→ WHAT IS NEEDED
Return, without pictures, the lines from the start of the data through the one that contains "text: Modeling ->".

-- ENTRIES SUPPLIED follows --

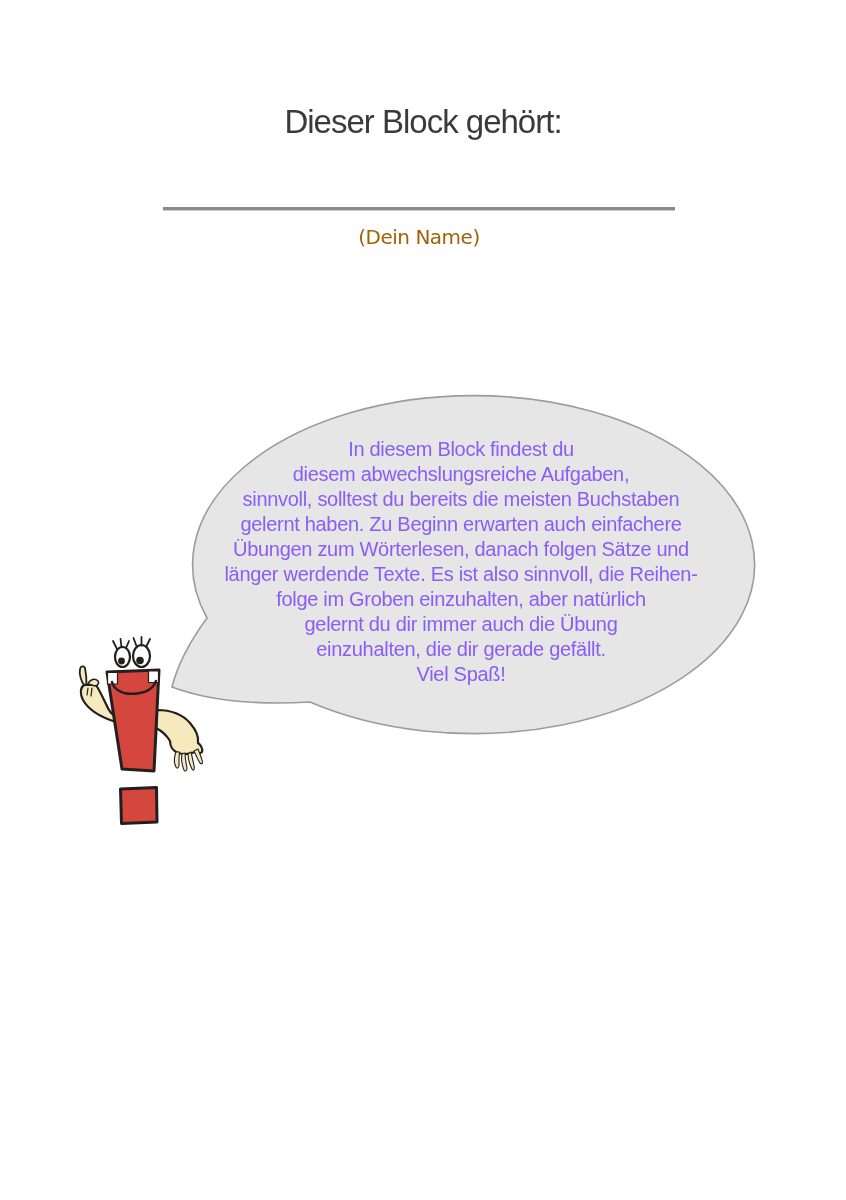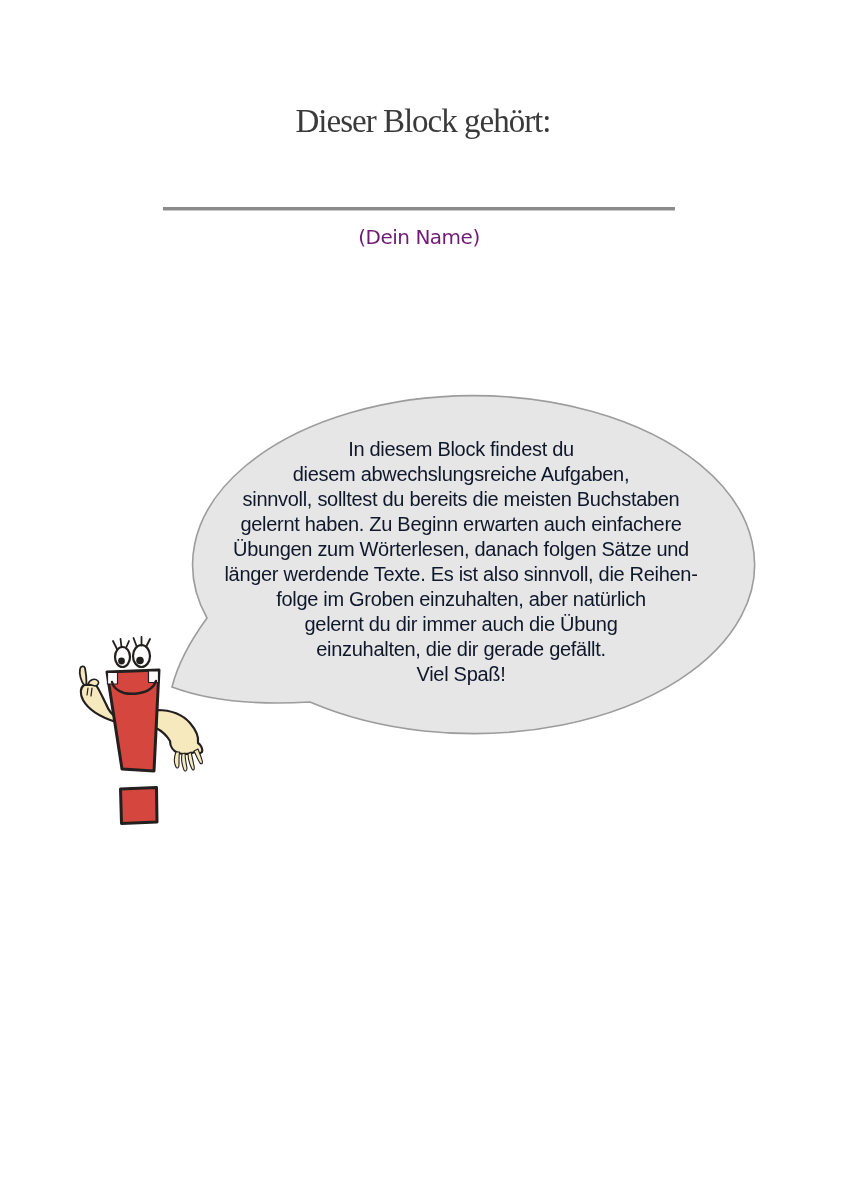"Dieser Block gehört:" .page-title { font-family: Liberation Serif, serif -> Liberation Sans, sans-serif }
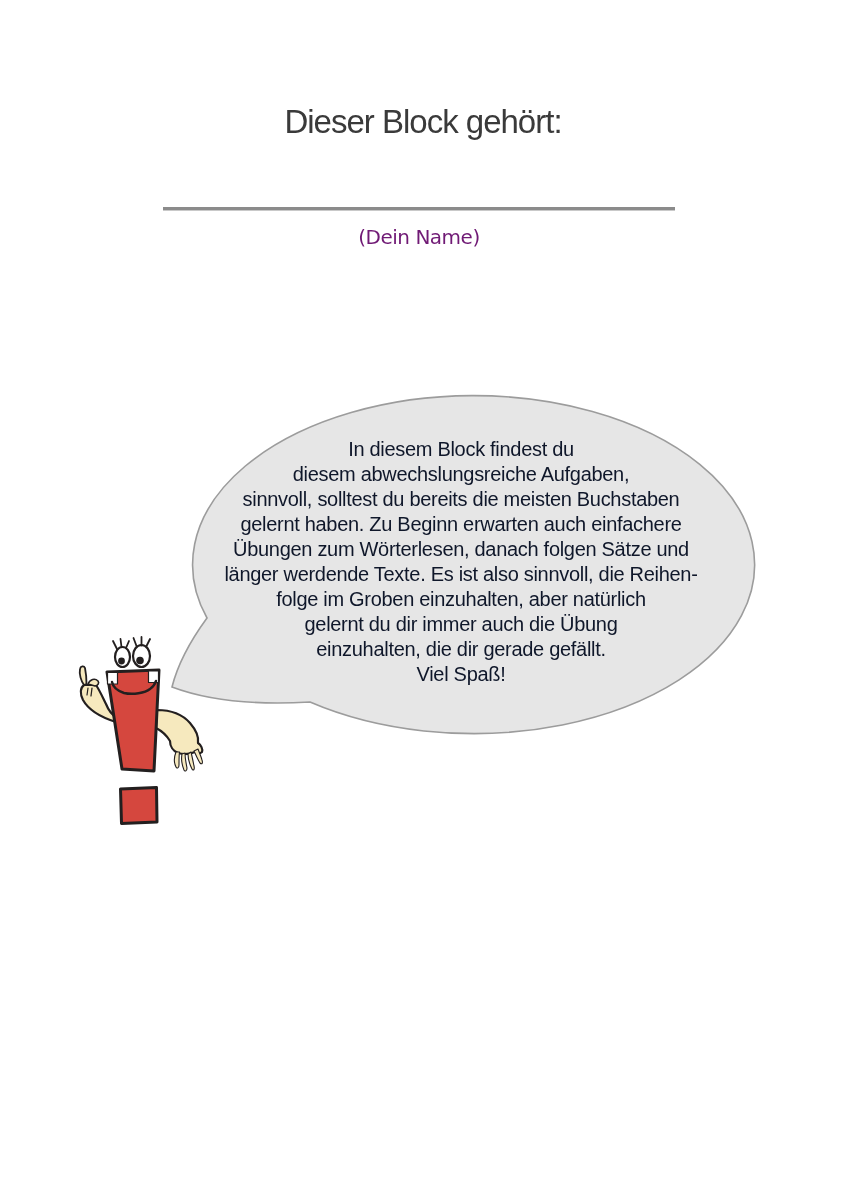"(Dein Name)" .name-label { color: #701a75 -> #a16207 }
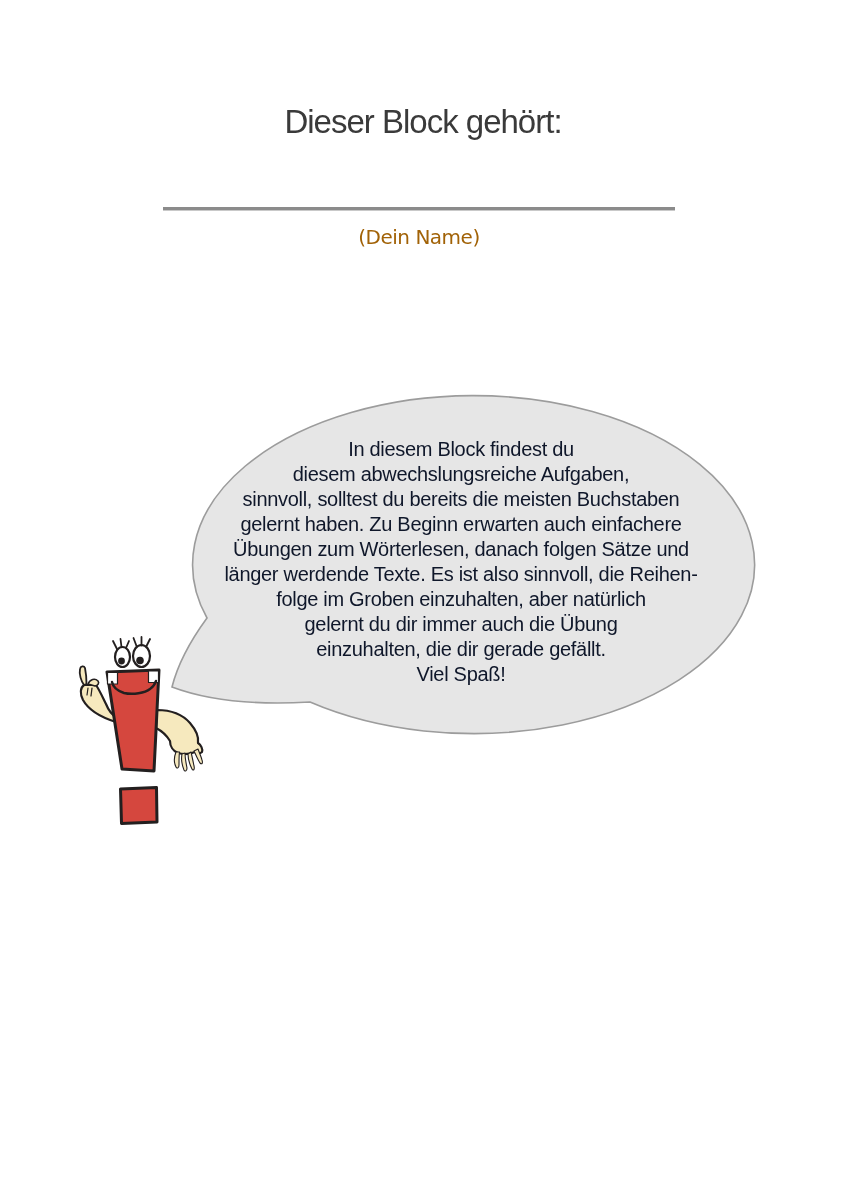"In diesem Block findest du" .bubble-text { color: #0f172a -> #8b5cf6 }
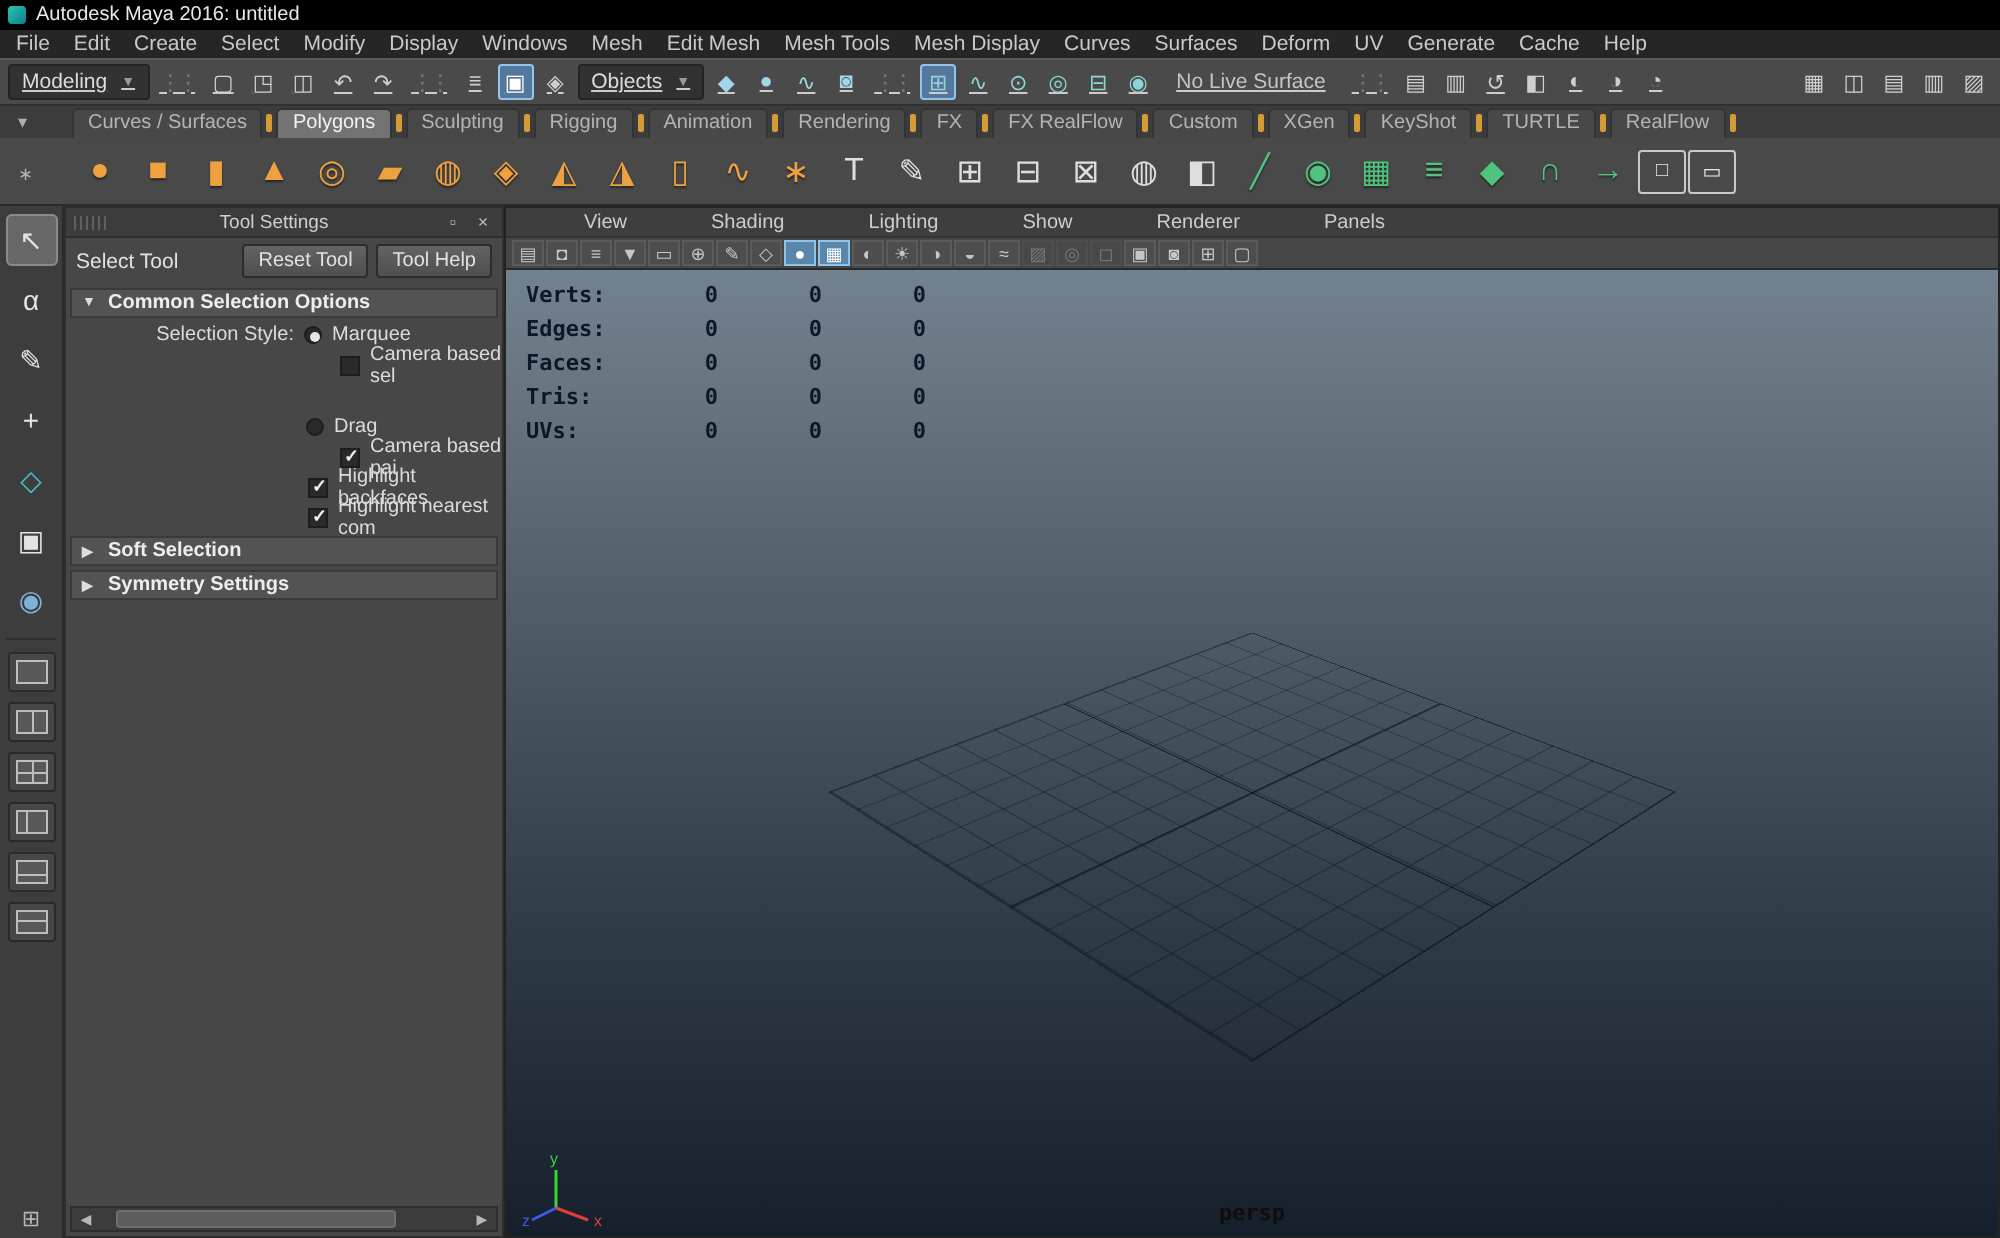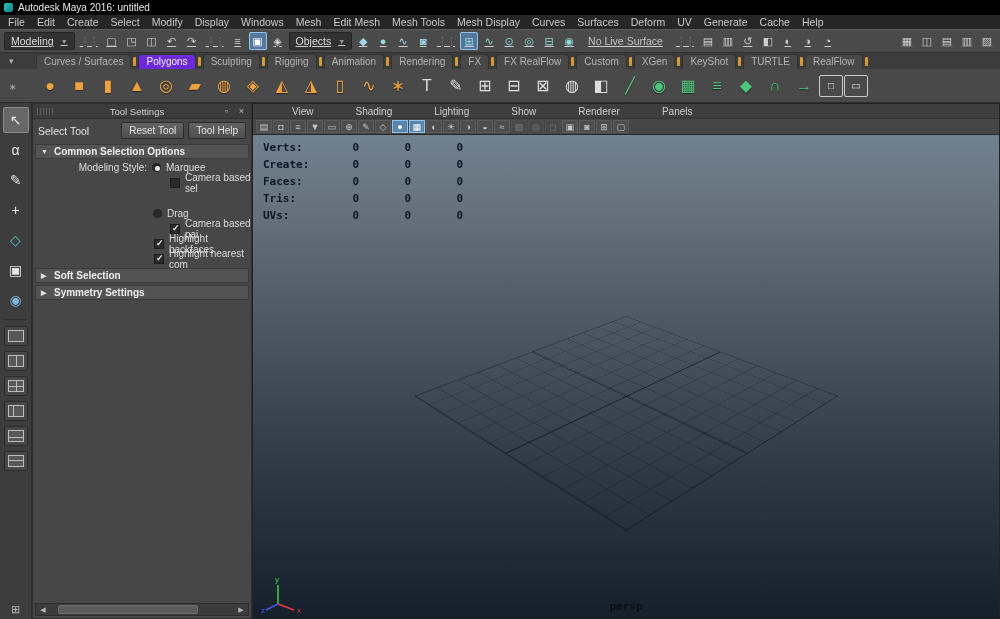"Polygons" .tabwrap.active .tab { background: #6d28d9 -> #737373 }
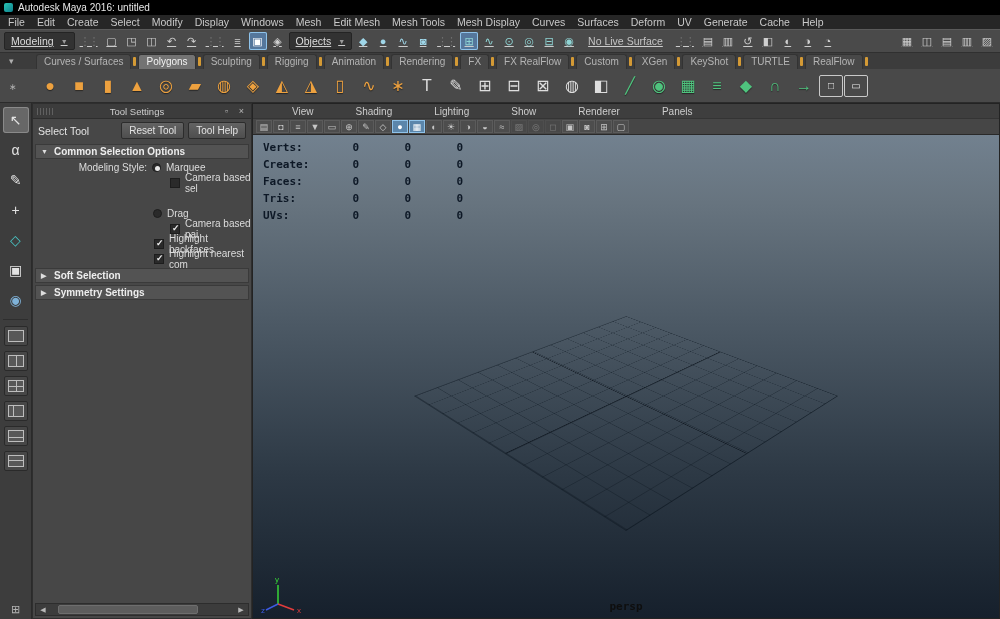"Modeling Style:" span.opt-label { text: Modeling -> Selection }
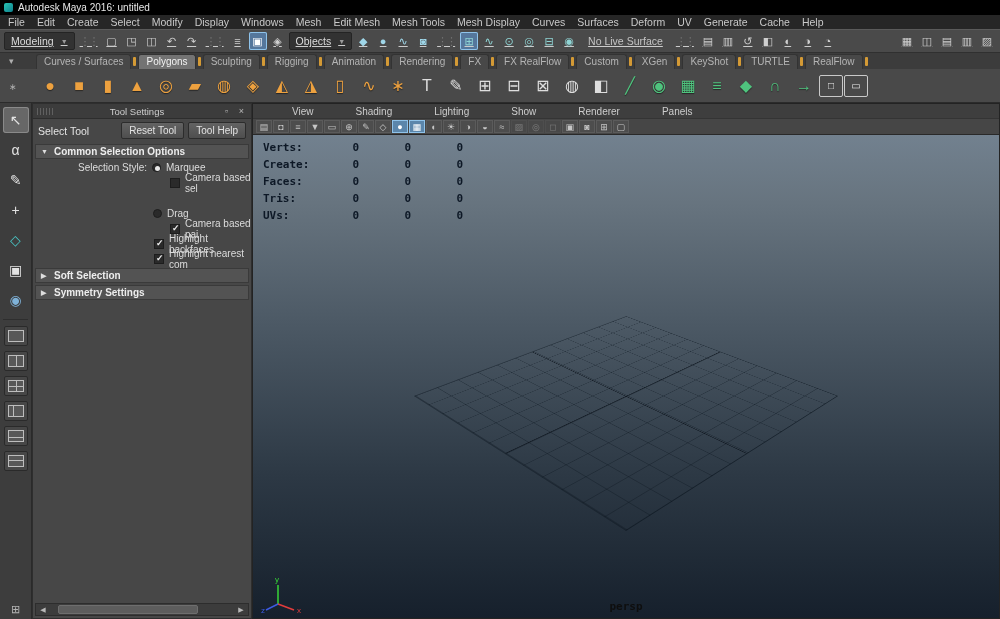"Create:" span.hud-label { text: Create -> Edges }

-- ENTRIES SUPPLIED concluded --

→ EXERCISE RESPONSE
"Dieser Block gehört:" .page-title { font-family: Liberation Serif, serif -> Liberation Sans, sans-serif }
"(Dein Name)" .name-label { color: #701a75 -> #a16207 }
"In diesem Block findest du" .bubble-text { color: #0f172a -> #8b5cf6 }
"Polygons" .tabwrap.active .tab { background: #6d28d9 -> #737373 }
"Modeling Style:" span.opt-label { text: Modeling -> Selection }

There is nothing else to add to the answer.